PROMPT: I'd like every entry returned exactly as it is, with the images left out.
══ LISTED ENTRIES
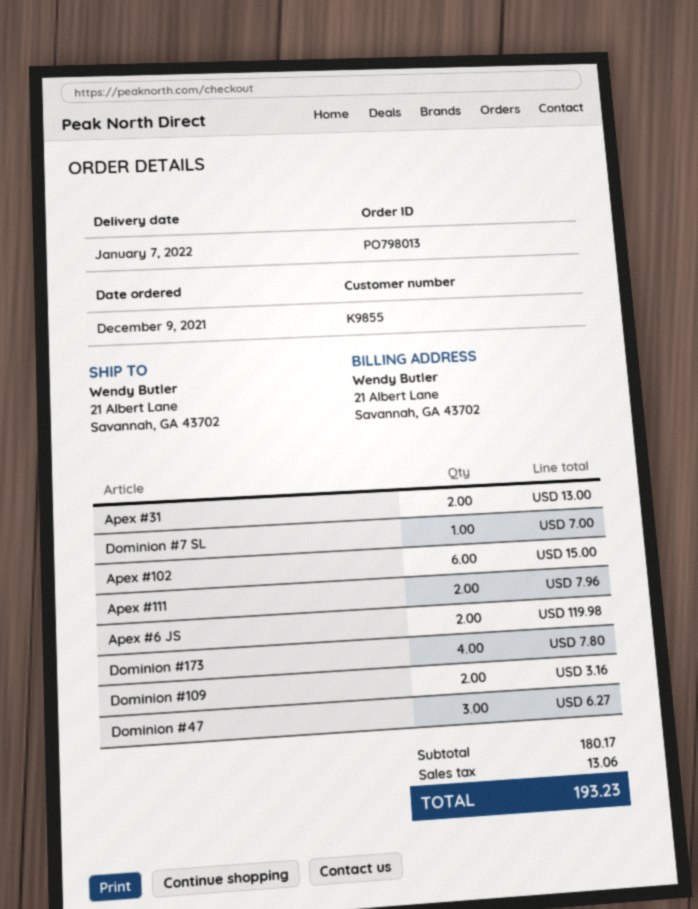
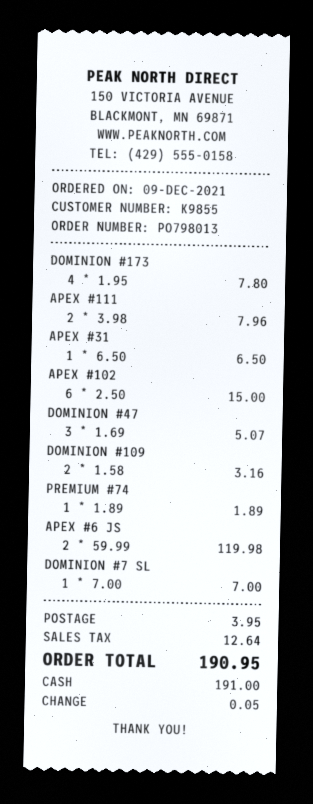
Apex #31: 2 for 13.00 -> 1 for 6.50
Dominion #47: 3 for 6.27 -> 3 for 5.07
PREMIUM #74: none -> 1 for 1.89
shipping: none -> 3.95
tax: 13.06 -> 12.64
total: 193.23 -> 190.95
════
YOUR SOLUTION:
Apex #31: 2 for 13.00 -> 1 for 6.50
Dominion #47: 3 for 6.27 -> 3 for 5.07
PREMIUM #74: none -> 1 for 1.89
shipping: none -> 3.95
tax: 13.06 -> 12.64
total: 193.23 -> 190.95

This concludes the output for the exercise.